### Your task:
Report every line from the following entries that contains the string "Total".

>>>

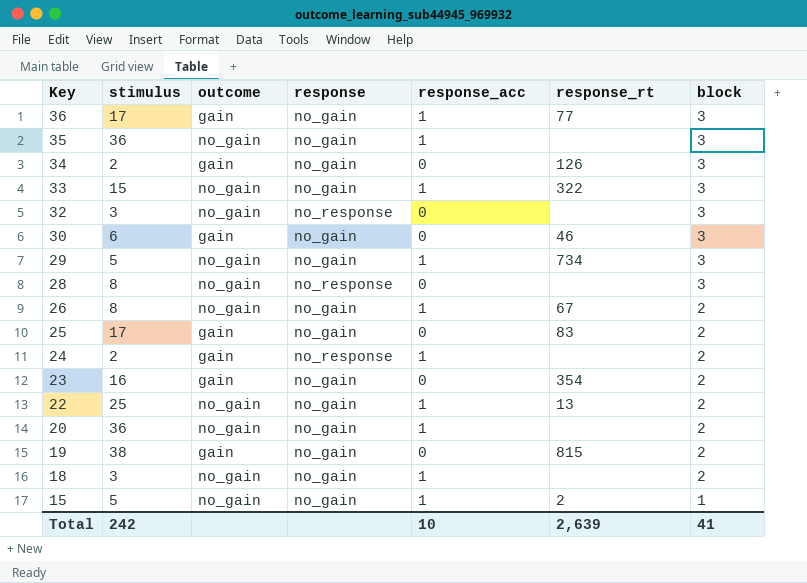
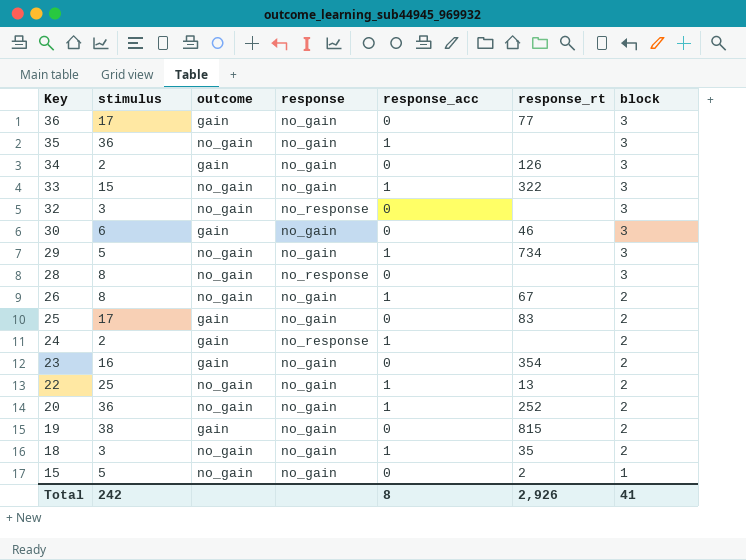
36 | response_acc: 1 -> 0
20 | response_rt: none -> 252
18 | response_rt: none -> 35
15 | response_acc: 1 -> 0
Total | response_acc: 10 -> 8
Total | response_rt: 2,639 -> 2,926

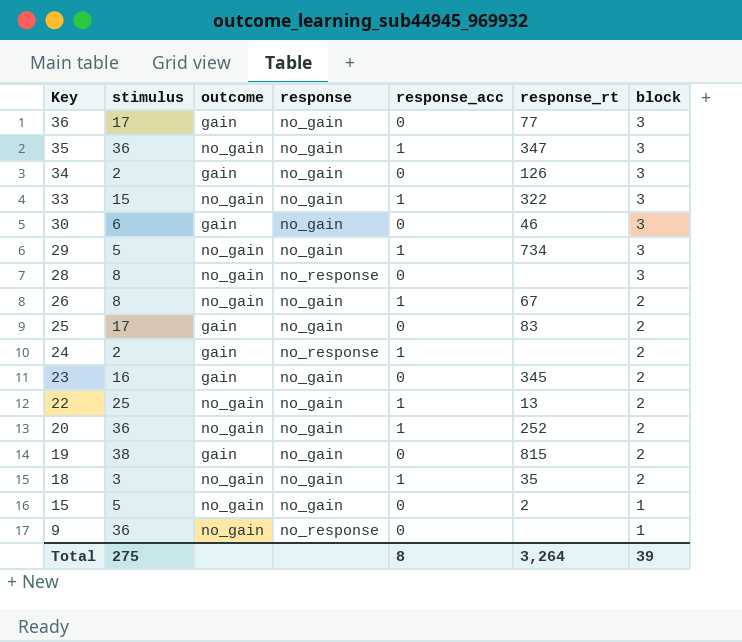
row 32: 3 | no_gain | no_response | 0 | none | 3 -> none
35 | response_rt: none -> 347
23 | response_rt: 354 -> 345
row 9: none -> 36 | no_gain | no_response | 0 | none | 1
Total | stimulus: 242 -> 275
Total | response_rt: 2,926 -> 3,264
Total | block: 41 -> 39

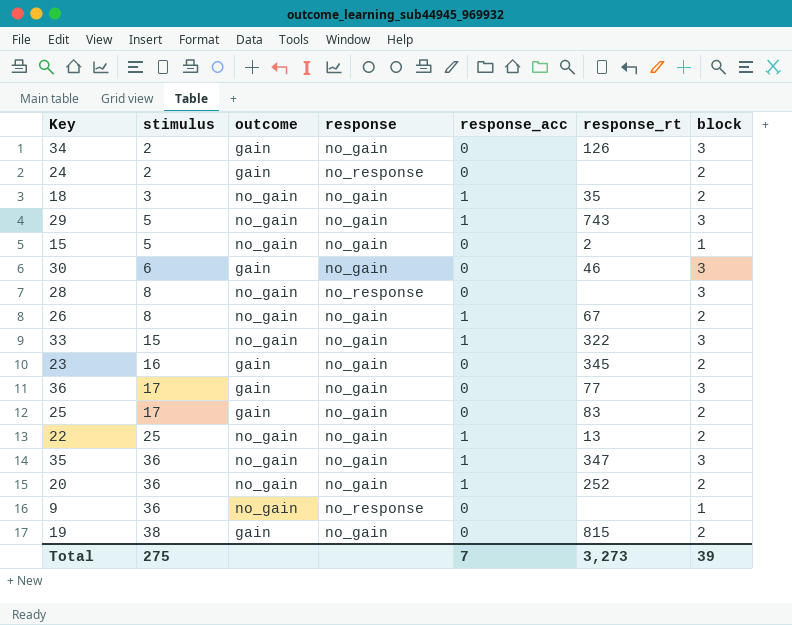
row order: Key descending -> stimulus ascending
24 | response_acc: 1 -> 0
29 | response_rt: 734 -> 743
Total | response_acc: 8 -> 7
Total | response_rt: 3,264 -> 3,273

<<<
>>>

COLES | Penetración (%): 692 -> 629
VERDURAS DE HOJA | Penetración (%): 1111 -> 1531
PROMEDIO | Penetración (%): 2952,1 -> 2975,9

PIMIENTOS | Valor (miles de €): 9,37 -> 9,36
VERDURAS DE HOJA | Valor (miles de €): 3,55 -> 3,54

<<<

### Reply:
Total | response_acc: 10 -> 8
Total | response_rt: 2,639 -> 2,926
Total | stimulus: 242 -> 275
Total | response_rt: 2,926 -> 3,264
Total | block: 41 -> 39
Total | response_acc: 8 -> 7
Total | response_rt: 3,264 -> 3,273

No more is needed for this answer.